En un encuentro estratégico de cara a la revisión del T-MEC programada para julio, México y Estados Unidos acordaron este jueves establecer una hoja de ruta para fortalecer la producción manufacturera y blindar las cadenas de suministro regionales contra prácticas comerciales desleales.
La reunión, celebrada en la sede de la USTR, fue encabezada por el secretario de Economía de México, Marcelo Ebrard Casaubón, y el representante comercial estadounidense, Jamieson Greer. Ambos funcionarios instruyeron a sus equipos técnicos a diseñar opciones específicas que permitan incrementar el empleo y la producción en las dos naciones, priorizando la seguridad económica de América del Norte.
Cadenas de suministro y reglas de origen
Uno de los puntos centrales del comunicado conjunto es el compromiso de limitar el uso de insumos obtenidos mediante competencia desleal. Las delegaciones analizaron las “brechas” existentes en sectores clave y exploraron políticas para solucionarlas. Incluyendo una revisión exhaustiva de las reglas de origen y acciones complementarias de cooperación.
Ebrard señaló que se programará una serie de reuniones frecuentes, tanto presenciales como remotas, para identificar “entregables clave” antes del 1 de julio. Se espera que Canadá se integre formalmente a estas discusiones en etapas posteriores para mantener el carácter trilateral del acuerdo.
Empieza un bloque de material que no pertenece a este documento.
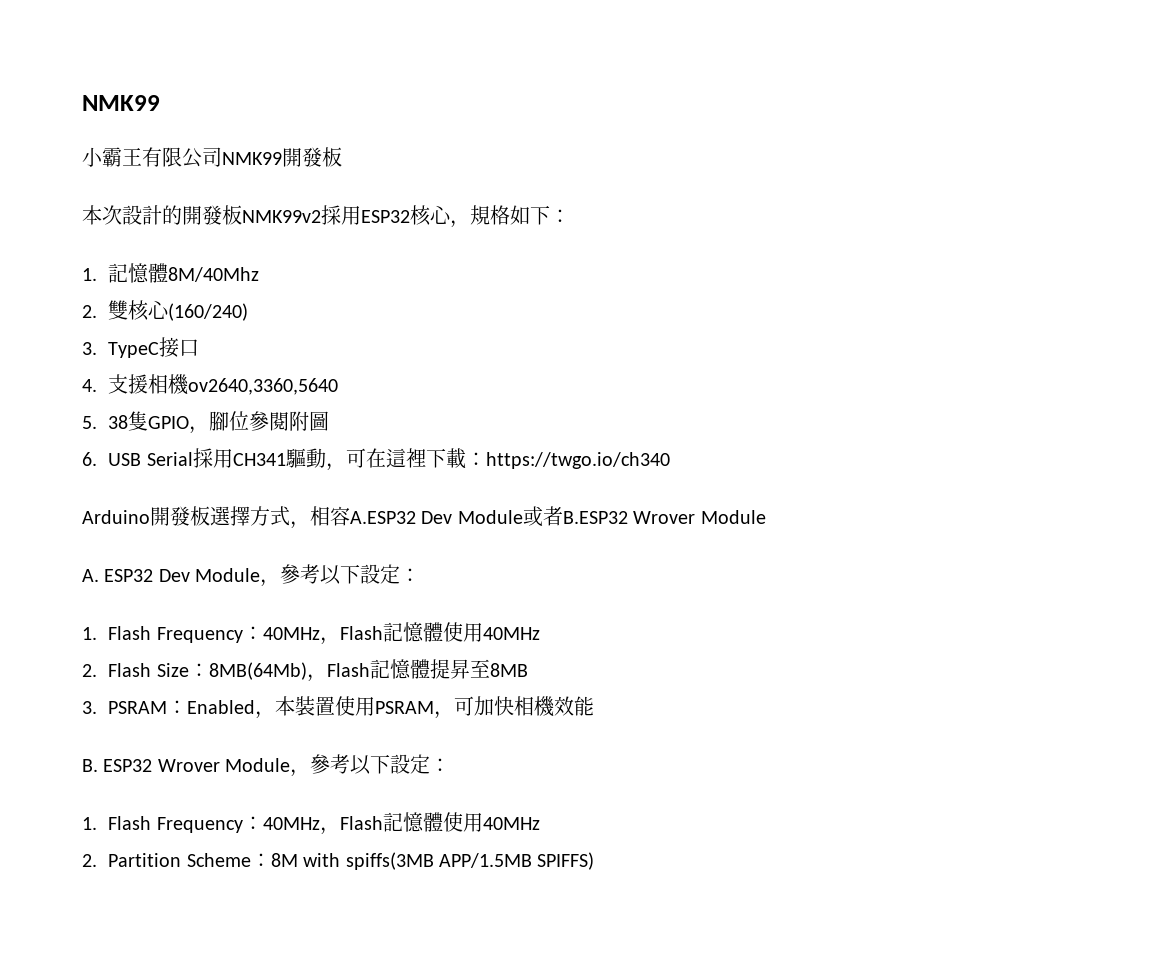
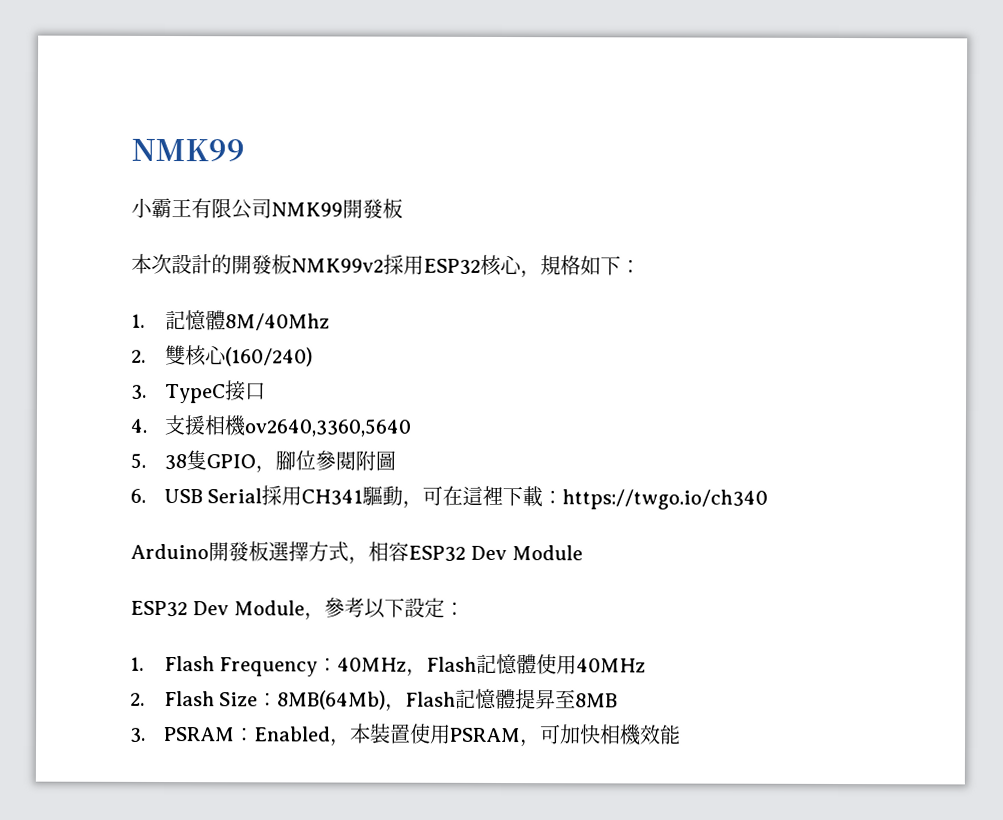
- Arduino開發板選擇方式，相容A.ESP32 Dev Module或者B.ESP32 Wrover Module
- A. ESP32 Dev Module，參考以下設定：
+ Arduino開發板選擇方式，相容ESP32 Dev Module
+ ESP32 Dev Module，參考以下設定：
- B. ESP32 Wrover Module，參考以下設定：
- 1. Flash Frequency：40MHz，Flash記憶體使用40MHz
- 2. Partition Scheme：8M with spiffs(3MB APP/1.5MB SPIFFS)

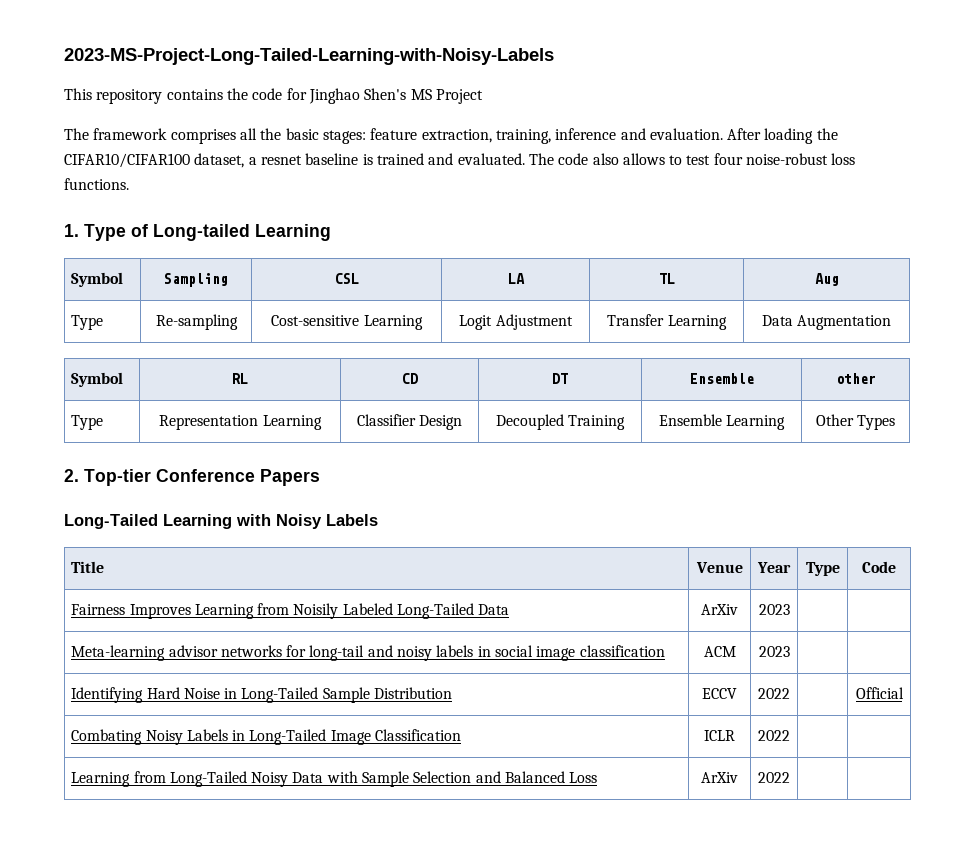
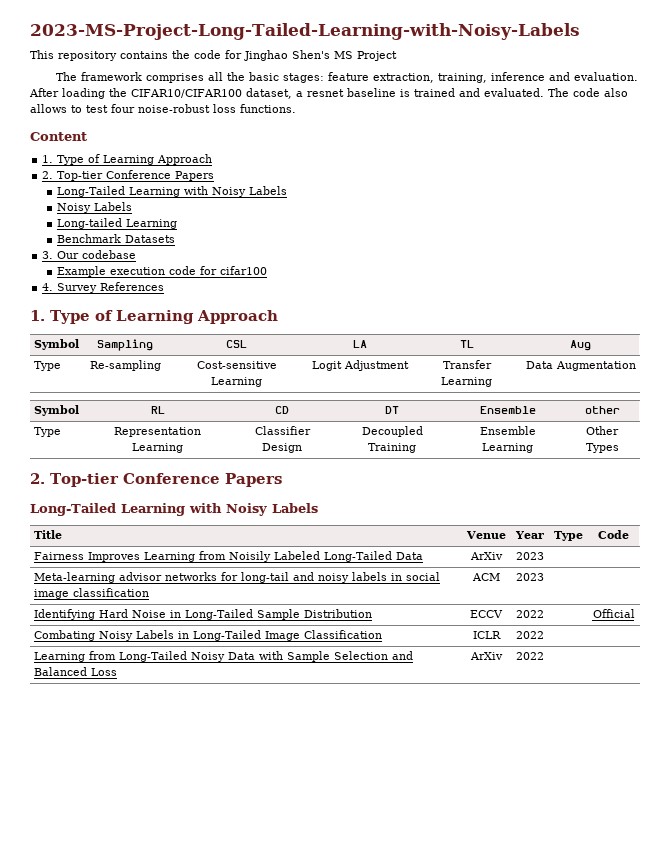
- 1. Type of Long-tailed Learning
+ Content
+ 1. Type of Learning Approach
+ 2. Top-tier Conference Papers
+ Long-Tailed Learning with Noisy Labels
+ Noisy Labels
+ Long-tailed Learning
+ Benchmark Datasets
+ 3. Our codebase
+ Example execution code for cifar100
+ 4. Survey References
+ 1. Type of Learning Approach

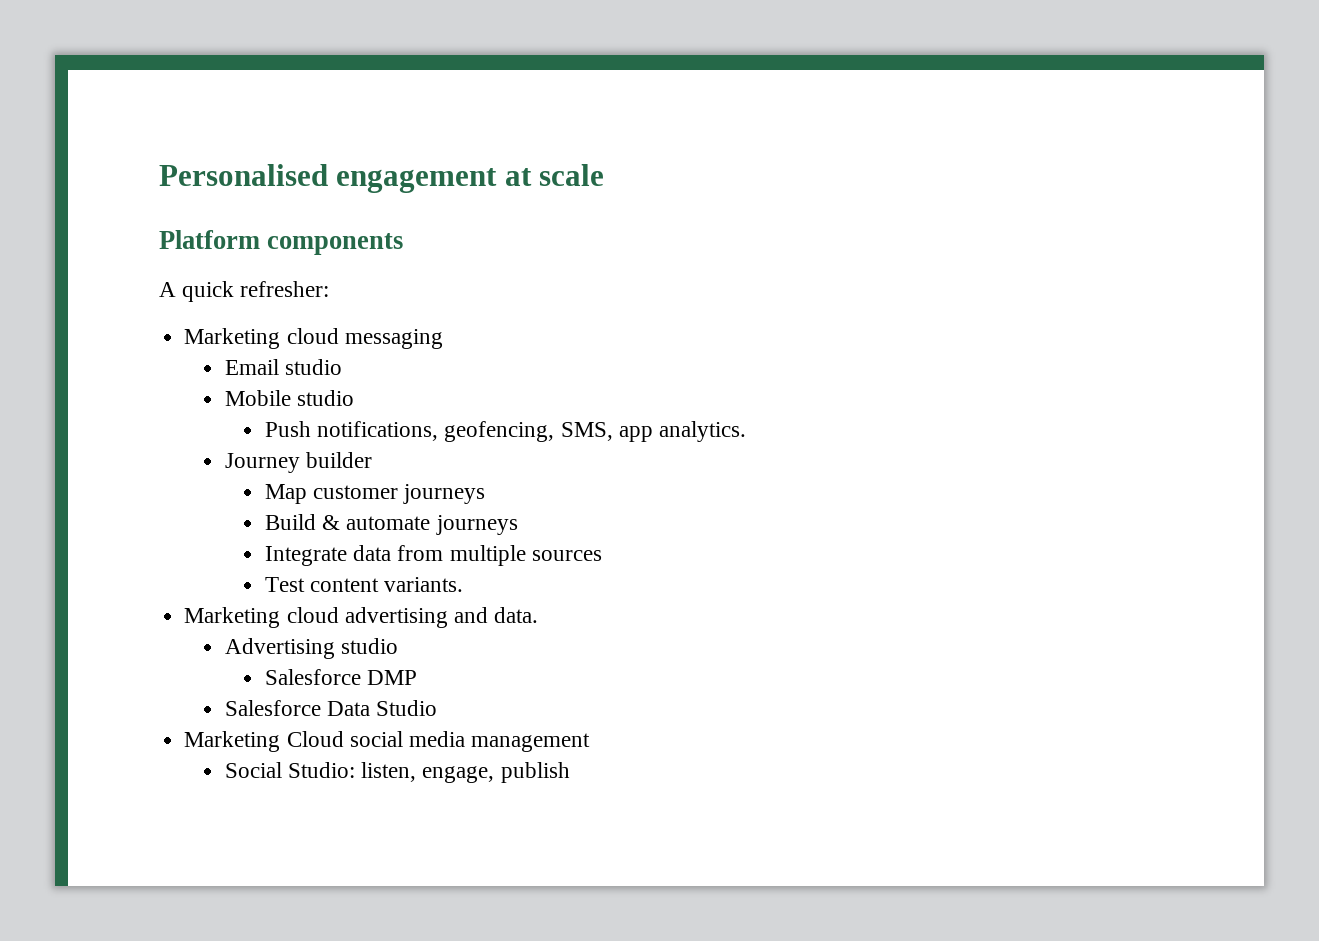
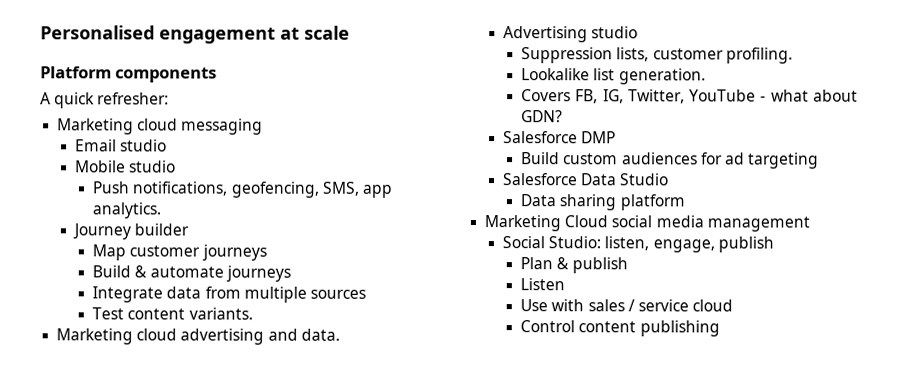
+ Suppression lists, customer profiling.
+ Lookalike list generation.
+ Covers FB, IG, Twitter, YouTube - what about GDN?
  Salesforce DMP
+ Build custom audiences for ad targeting
+ Data sharing platform
+ Plan & publish
+ Listen
+ Use with sales / service cloud
+ Control content publishing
Un motor económico de 100 millones de dólares por hora
La relevancia de estas negociaciones queda de manifiesto en las cifras: el T-MEC integra a 500 millones de consumidores. Representando casi el 30% del PIB mundial. Actualmente, el intercambio comercial entre México y EE. UU. genera 100 millones de dólares cada hora.
Desde 2023, México se consolidó como el principal socio comercial de su vecino del norte, destacando que el 40% de las exportaciones mexicanas contienen insumos estadounidenses. En un proceso donde los productos cruzan la frontera hasta ocho veces para añadir valor antes de su venta final.